TicketPush: Marketing Data Science & Attribution - Data-Driven Marketing & Data Professional

Marketing Analytics 🔬 Analyst + 🏗 Architect ◆ Independent Project ⚠ Simulated Data

TicketPush —
End-to-End
Marketing Analytics

Most marketing teams run attribution, funnel, LTV, and promo ROI as four separate reports that never talk to each other — TicketPush builds the schema, data, and dashboard to answer all four from a single source of truth.

MySQL Python Power BI Marketing Attribution Customer Journey Promo Code ROI Funnel Analytics LTV Modeling

The Problem

Marketing data that
never connects.

Mobile-first ticketing platforms generate data across every touchpoint — ad impressions, session behavior, promo code redemptions, purchases, and post-sale activity. Each system captures a piece of the customer story.
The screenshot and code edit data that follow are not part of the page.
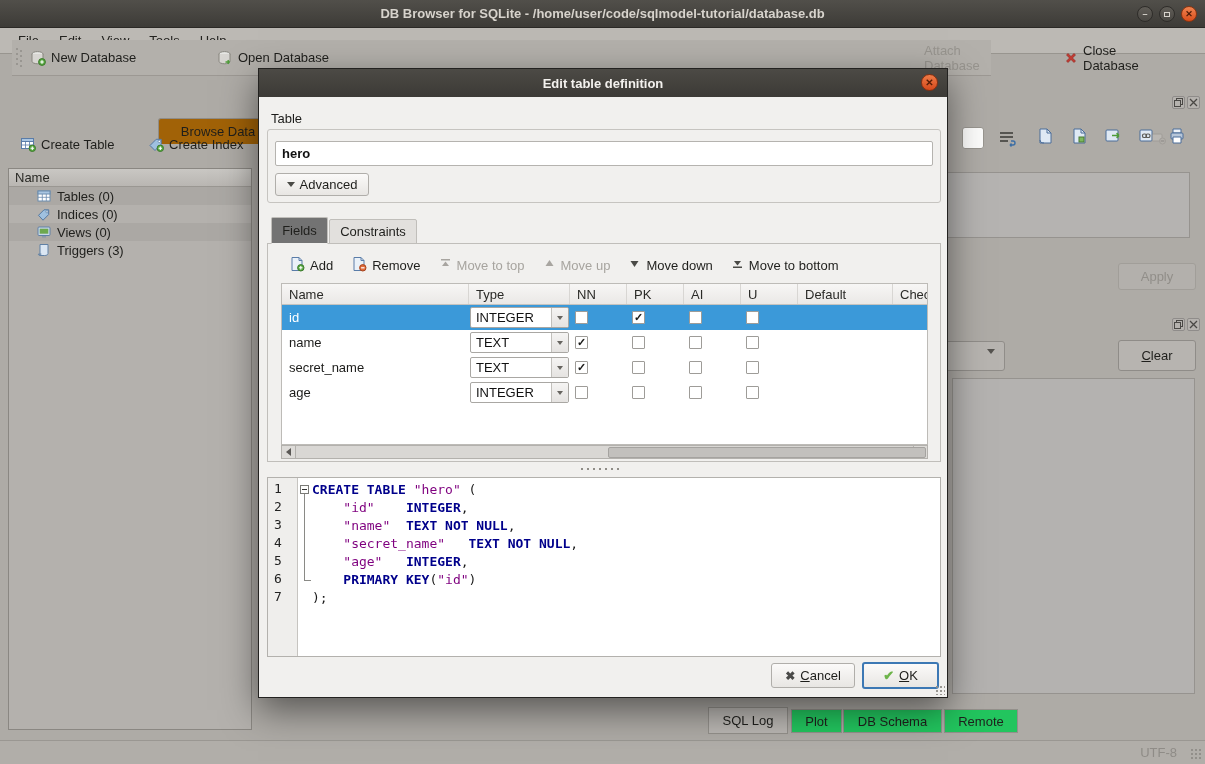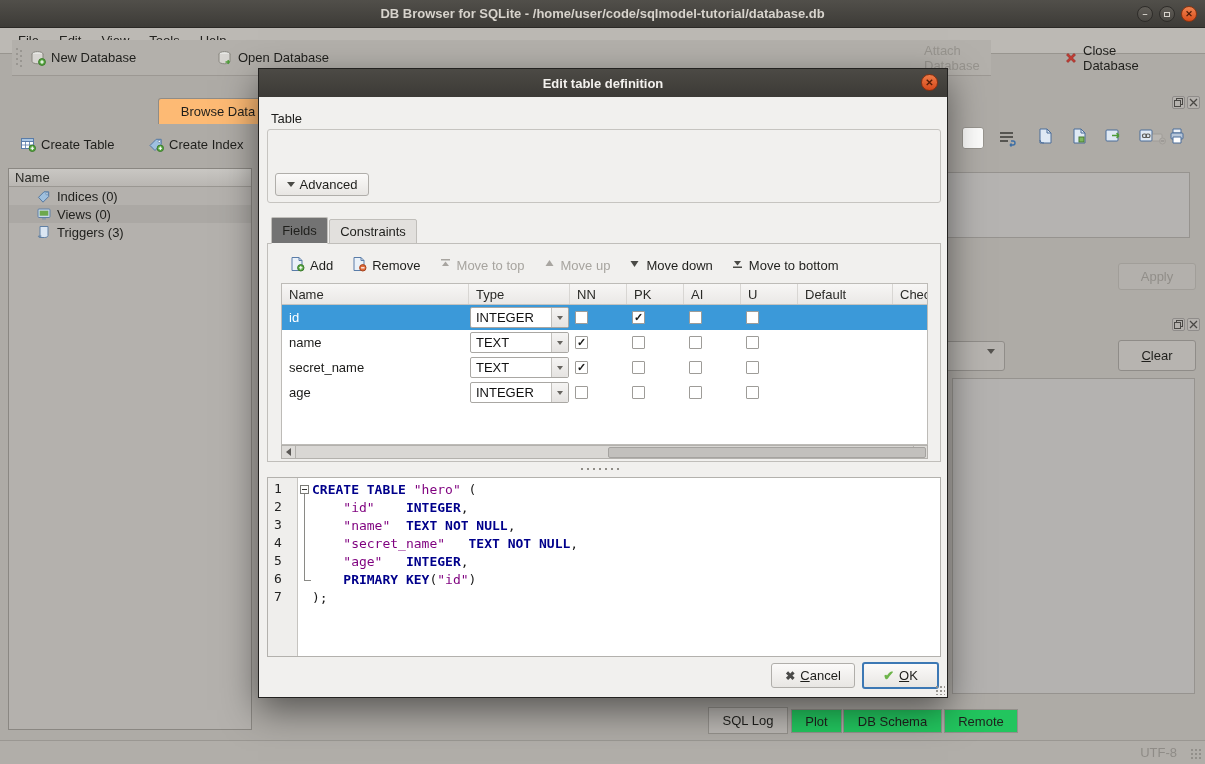"Browse Data" .maintab.inactive { background: #fdba74 -> #a16207; margin-top: none -> 20px }
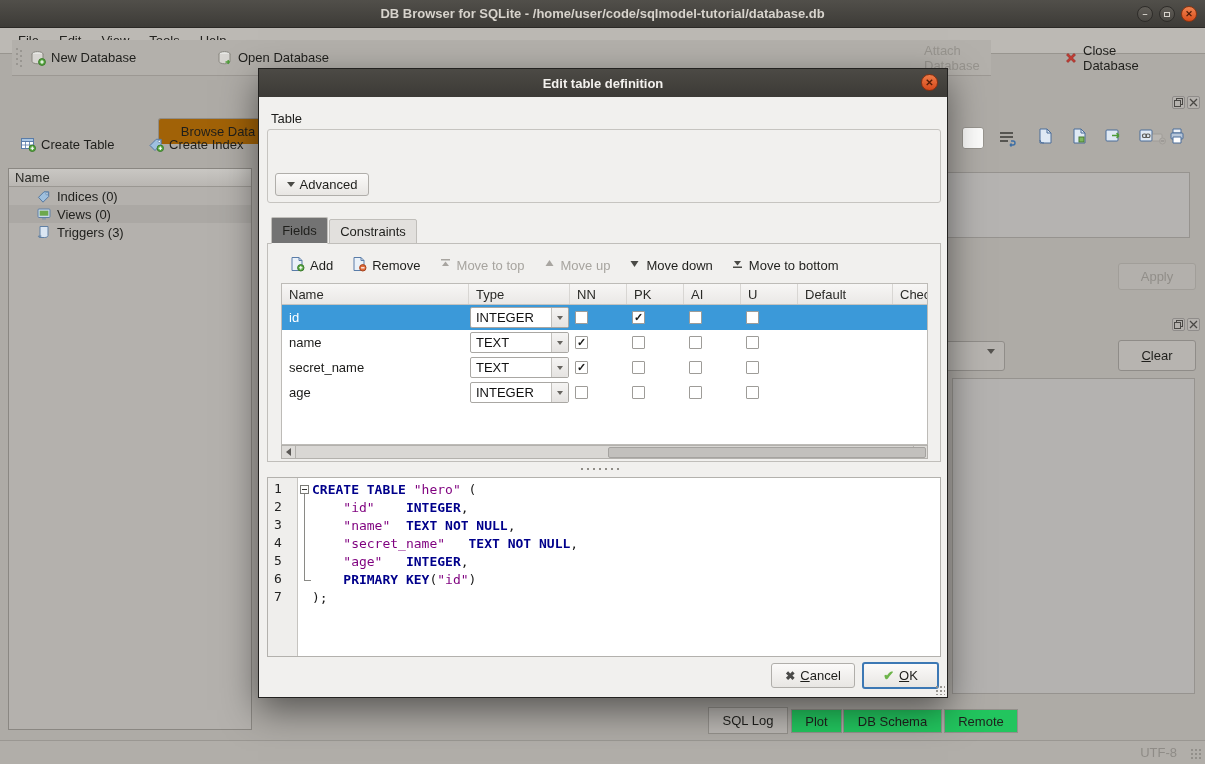"hero" div.textinput { html: none -> <div>hero</div> }
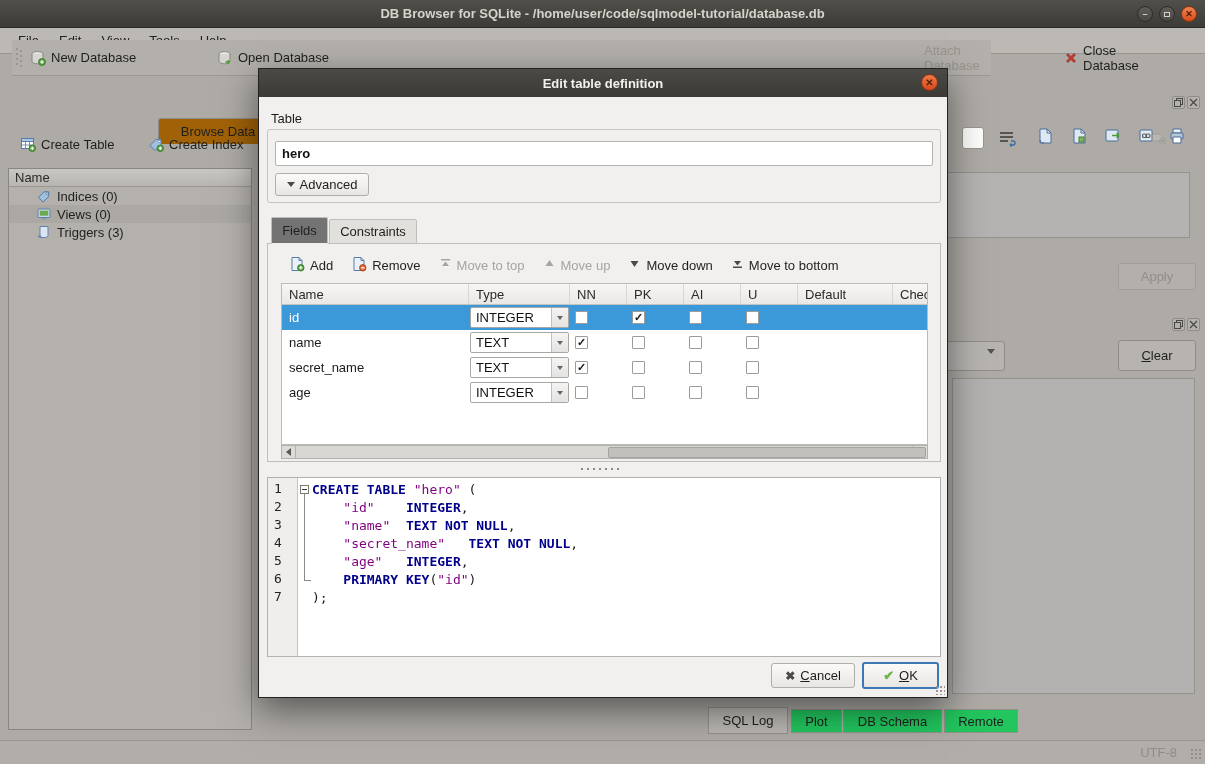"Tables (0)" div.tree-row { html: none -> <div> <span> <svg> <rect></rect> <rect></rect> <path></path> </svg> </span> <span>Tables (0)</span> </div> }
None of them complete it.

Marketing teams end up with attribution reports that don't account for promo impact, funnel reports disconnected from LTV, and campaign ROI calculations that can't be compared channel-to-channel because the underlying data was never modeled relationally.

The result is that decisions about where to spend the next marketing dollar get made with incomplete signal — often optimizing for volume metrics when the actual margin story looks completely different.

TicketPush simulates that environment end to end — schema designed from scratch, realistic data generated via Python, and a four-page Power BI dashboard built to answer the specific questions a growth or revenue team actually asks.

Gap 01 · Disconnected Attribution

First-touch and last-touch attribution lived in separate tools with no way to compare them against the same campaign spend or promo code usage.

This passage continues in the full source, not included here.